Supplied data below:

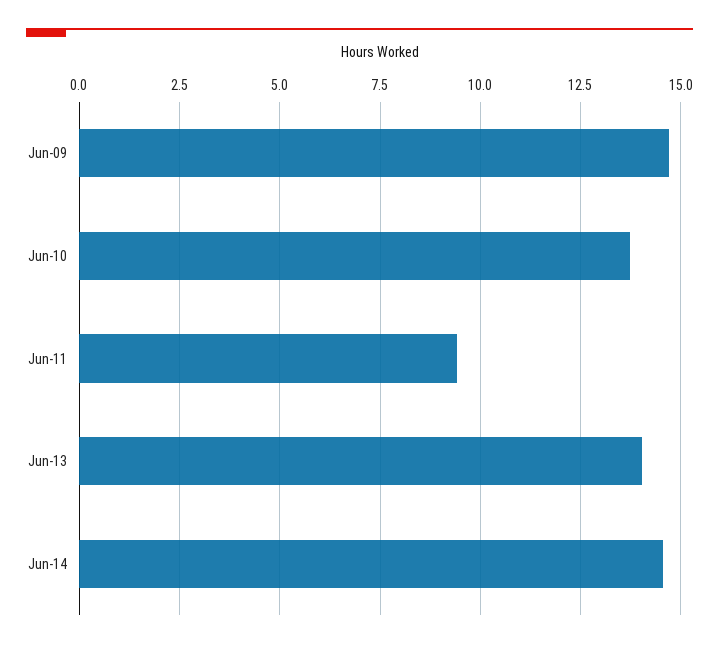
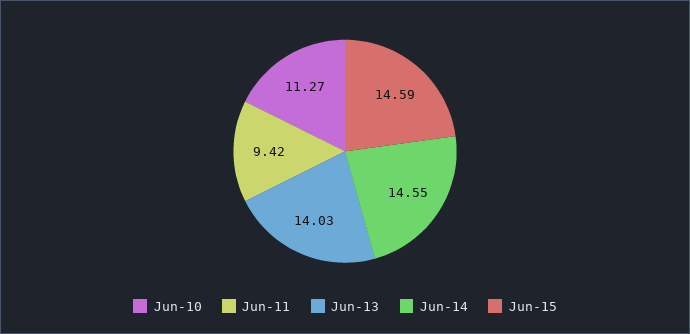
Jun-09: 14.75 -> none
Jun-10: 13.75 -> 11.27
Jun-15: none -> 14.59

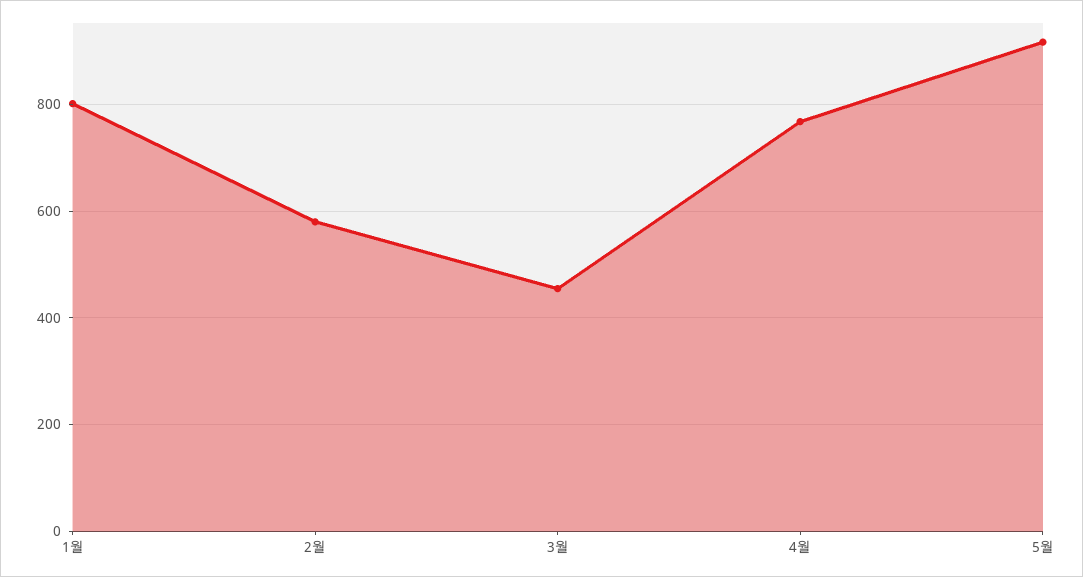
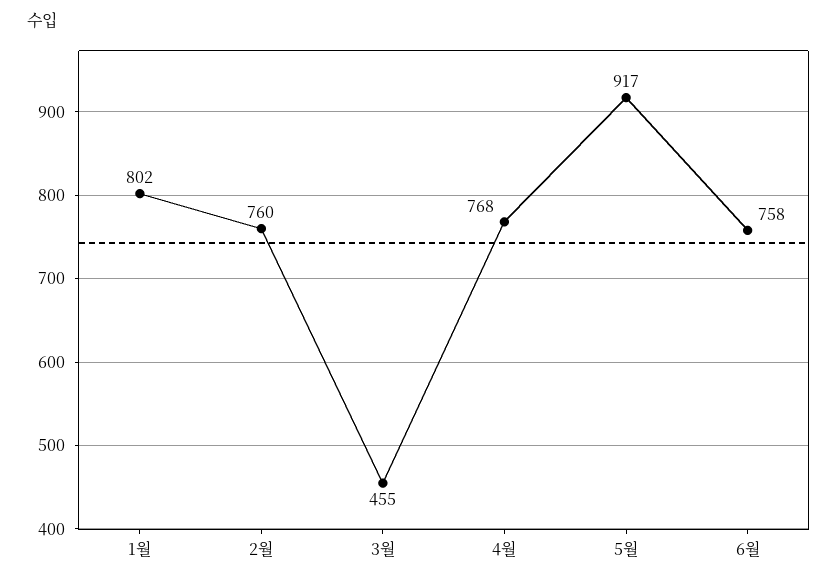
2월: 580 -> 760
6월: none -> 758

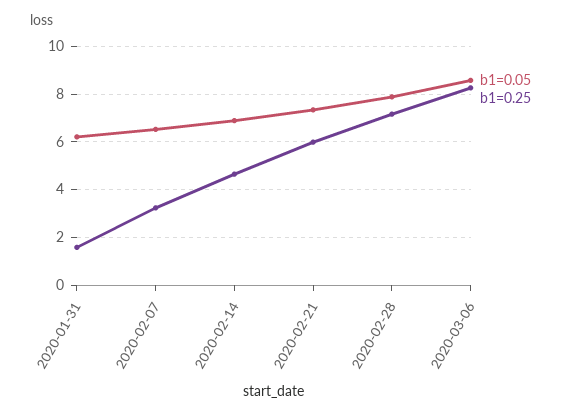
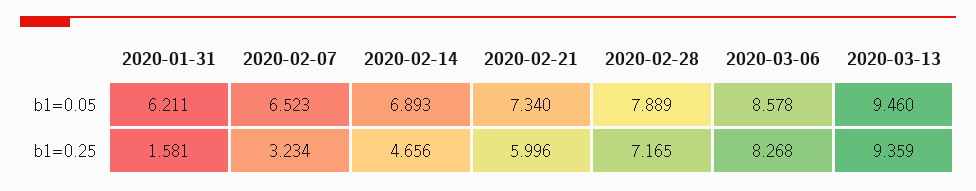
b1=0.05, 2020-03-13: none -> 9.46
b1=0.25, 2020-03-13: none -> 9.359

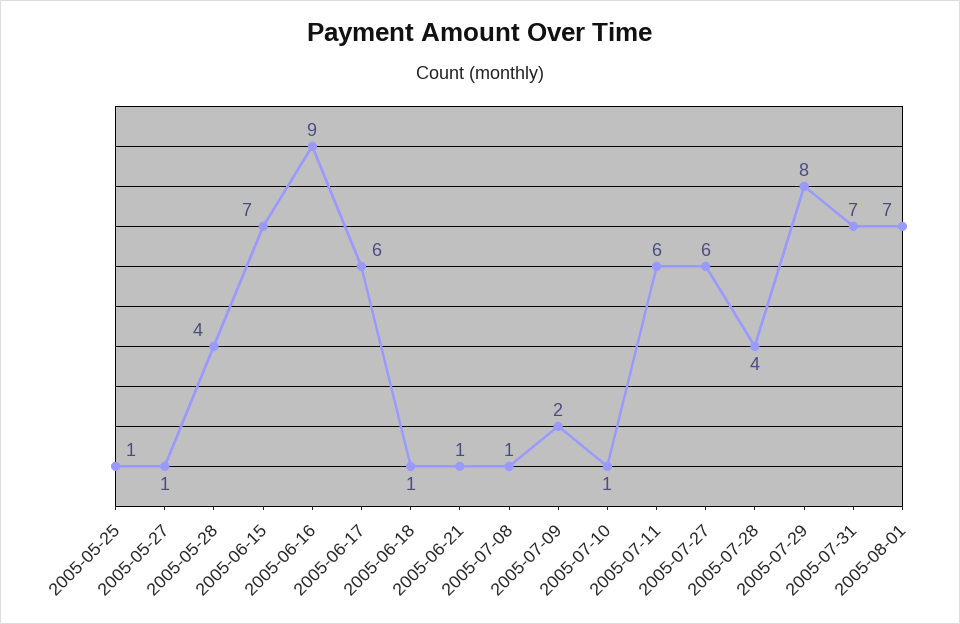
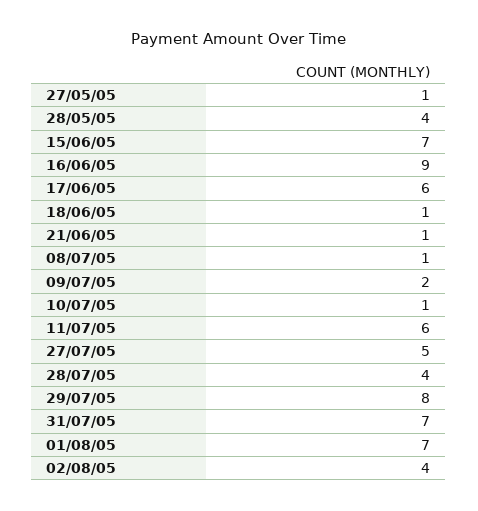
2005-05-25: 1 -> none
2005-07-27: 6 -> 5
02/08/05: none -> 4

End of Supplied data.

◆ Activity
Leaving out the pictures, repeat all the entries exactly as they stand.

◆ Reply
Jun-09: 14.75 -> none
Jun-10: 13.75 -> 11.27
Jun-15: none -> 14.59

2월: 580 -> 760
6월: none -> 758

b1=0.05, 2020-03-13: none -> 9.46
b1=0.25, 2020-03-13: none -> 9.359

2005-05-25: 1 -> none
2005-07-27: 6 -> 5
02/08/05: none -> 4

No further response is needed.